Selain itu, koordinasi perlu dilakukan dengan berbagai pihak. Menurutnya, pantahelix dalam
pembangunan pariwisata dan penanggulangan bencana yang melibatkan unsur pemerintah, dunia usaha atau usahawan, akademisi, masyarakat, dan media hendaknya didukung semua pihak.

“Bencana adalah keniscayaan. Pasti terjadi karena bencana memiliki periode ulang, apalagi
ditambah faktor antropogenik yang makin meningkatkan bencana,” jelas dia.

Risiko bencana, kata Sutopo, dapat dikurangi sehingga dampak bencana dapat diminimumkan dengan upaya mitigasi dan pengurangan bencana.
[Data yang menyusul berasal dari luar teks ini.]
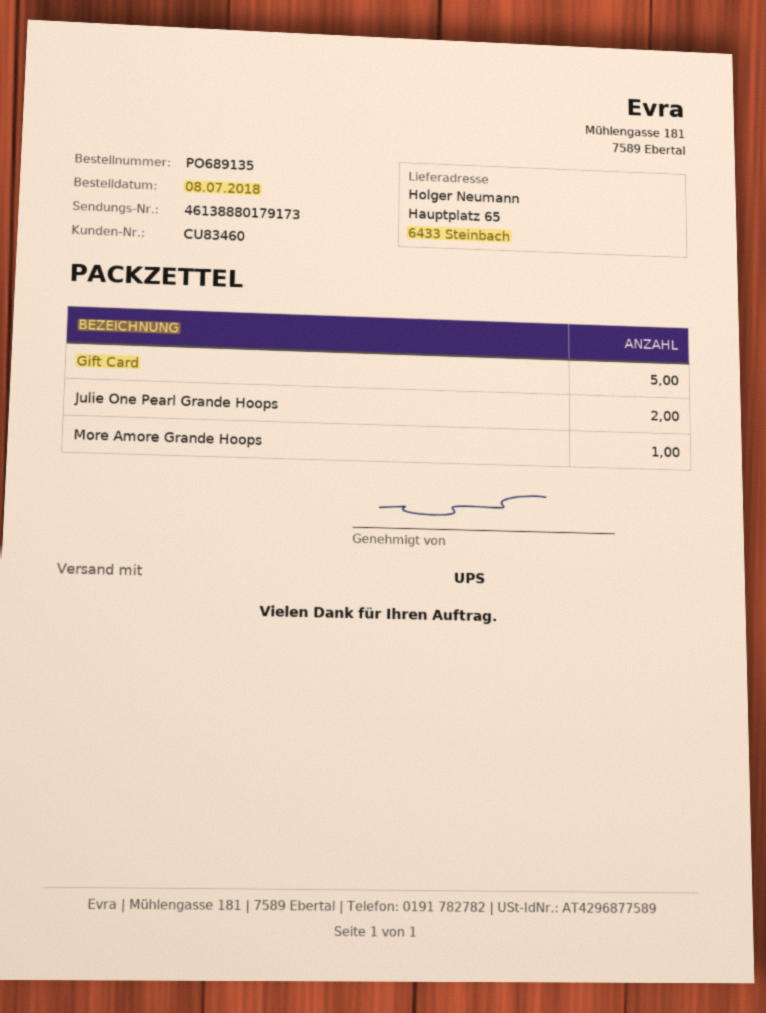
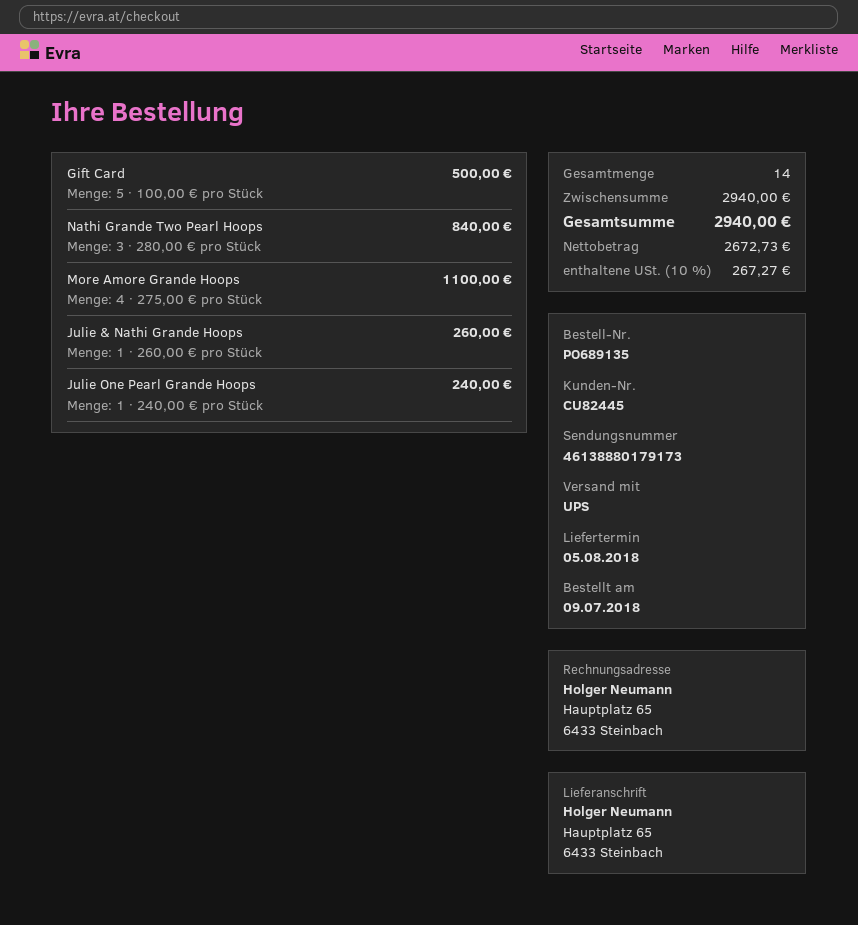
order date: 2018-07-08 -> 2018-07-09
customer number: CU83460 -> CU82445
Julie One Pearl Grande Hoops: 2 -> 1
More Amore Grande Hoops: 1 -> 4
Nathi Grande Two Pearl Hoops: none -> 3
Julie & Nathi Grande Hoops: none -> 1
“Di balik berkah keindahan alam Indonesia juga dampat menyimpan musibah jika tidak
dikelola dengan baik,” pungkasnya.

Beberapa kejadian bencana telah menyebabkan dampak industri pariwisata, antara lain:

1) Erupsi Gunung Merapi tahun 2010, telah mengakibatkan penurunan jumlah kunjungan
wisatawan di beberapa obyek wisata di Yogyakarta dan Jawa Tengah mencapai hampir 50
persen.

2) Bencana kebakaran hutan dan lahan pada Agustus hingga September 2015 menyebabkan 13 bandara tidak bisa beroperasi karena jarak pandang pendek dan membahayakan penerbangan.

Bandara harus tutup, berbagai event internasional ditunda, pariwisata betul-betul
tertekan. Industri airline, hotel, restoran, tour and travel, objek wisata dan ekonomi
yang di-drive oleh sektor ini pun terganggu.

3) Erupsi Gunung Agung di Bali tahun 2017 menyebabkan 1 juta wisatawan berkurang dan
kerugian mencapai Rp 11 trilyun di sektor pariwisata.

4) Gempa Lombok yang beruntun pada tahun 2018 menyebabkan 100.000 wisatawan berkurang dan kerugian Rp 1,4 triliun di sektor pariwisata.

5) Tsunami di Selat Sunda pada Sabtu (22/12) menyebabkan kerugian ekonomi hingga ratusan miliar di sektor pariwisata. Bencana menyebabkan efek domino berupa pembatalan kunjungan wisatawan hingga 10 persen.

Sebelum dilanda tsunami, tingkat hunian atau okupansi hotel dan penginapan di kawasan wisata Anyer, Carita, dan Tanjung Lesung mencapai 80–90 persen.